**Difference listings:**
==*==

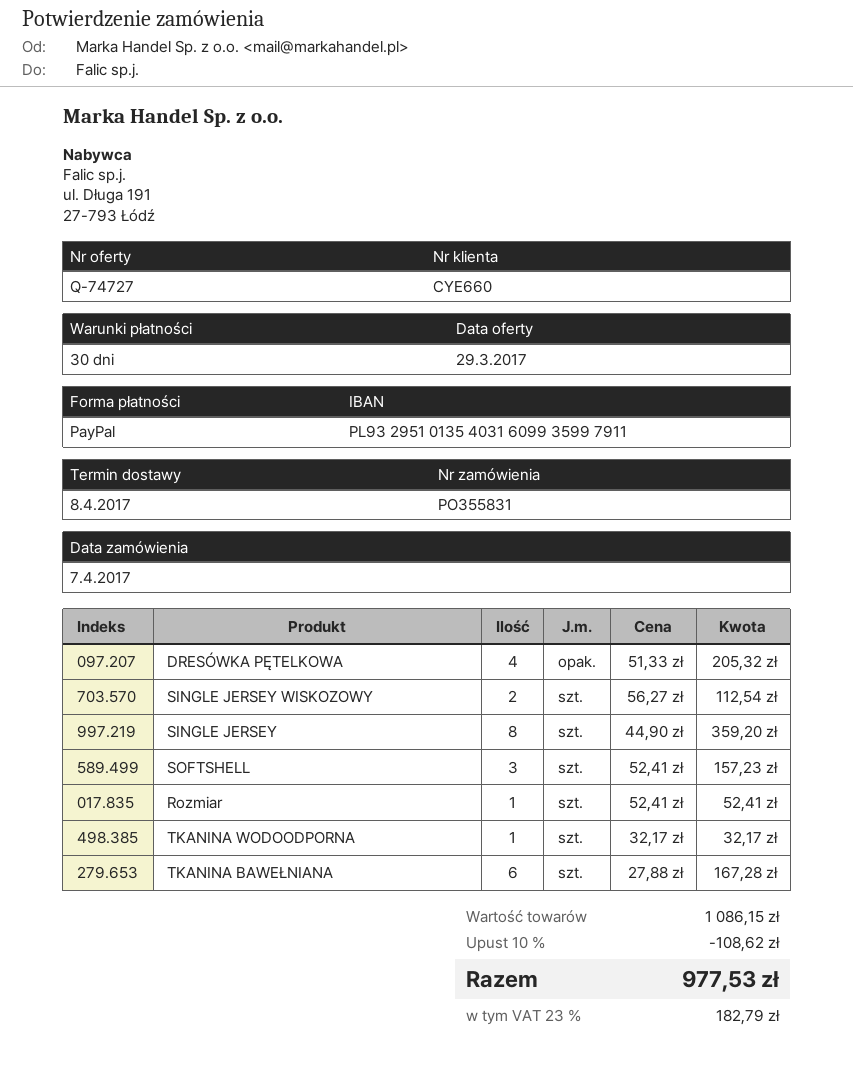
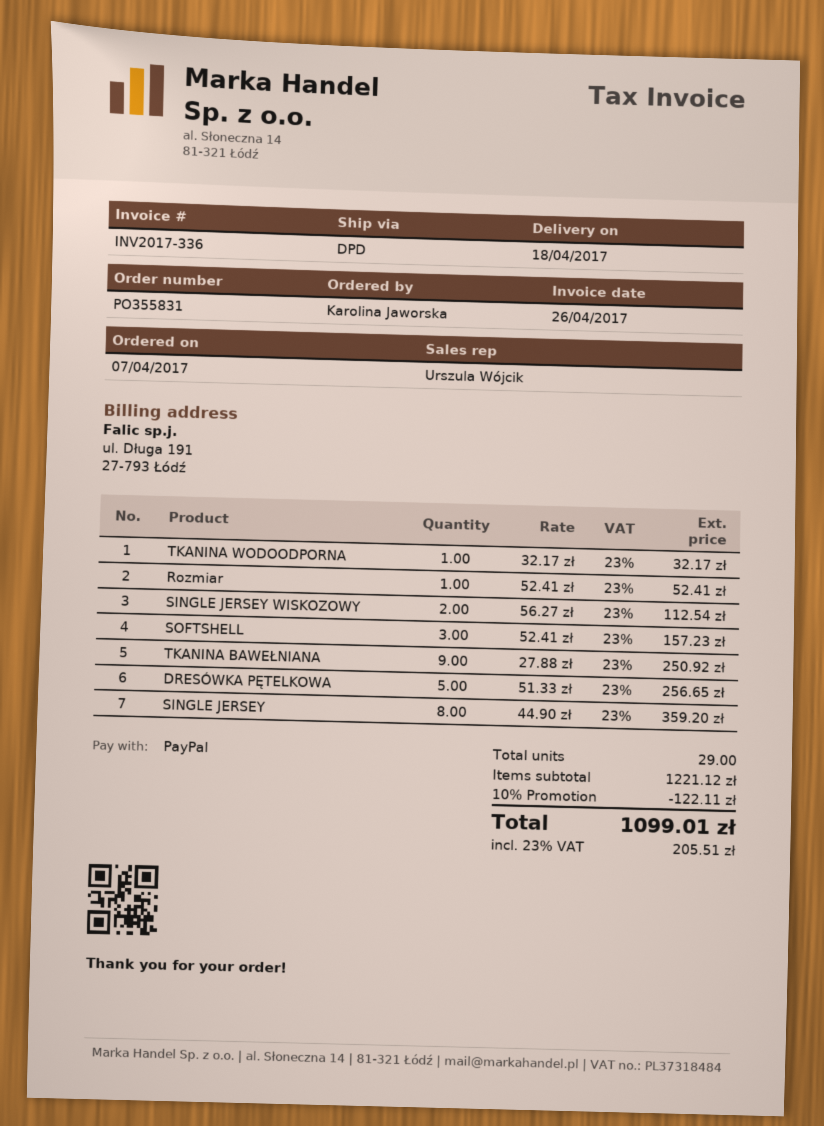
delivery date: 2017-04-08 -> 2017-04-18
DRESÓWKA PĘTELKOWA: 4 x 51.33 = 205.32 -> 5 x 51.33 = 256.65
TKANINA BAWEŁNIANA: 6 x 27.88 = 167.28 -> 9 x 27.88 = 250.92
subtotal: 1086.15 -> 1221.12
discount: 10% = 108.62 -> 10% = 122.11
tax: 23% = 182.79 -> 23% = 205.51
total: 977.53 -> 1099.01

==*==

**Work instructions:**
Set down the lines above exactly as written. Begin at the line containing "subtotal: 1086.15 -> 1221.12" and stop after the last line.

**Exercise solution:**
subtotal: 1086.15 -> 1221.12
discount: 10% = 108.62 -> 10% = 122.11
tax: 23% = 182.79 -> 23% = 205.51
total: 977.53 -> 1099.01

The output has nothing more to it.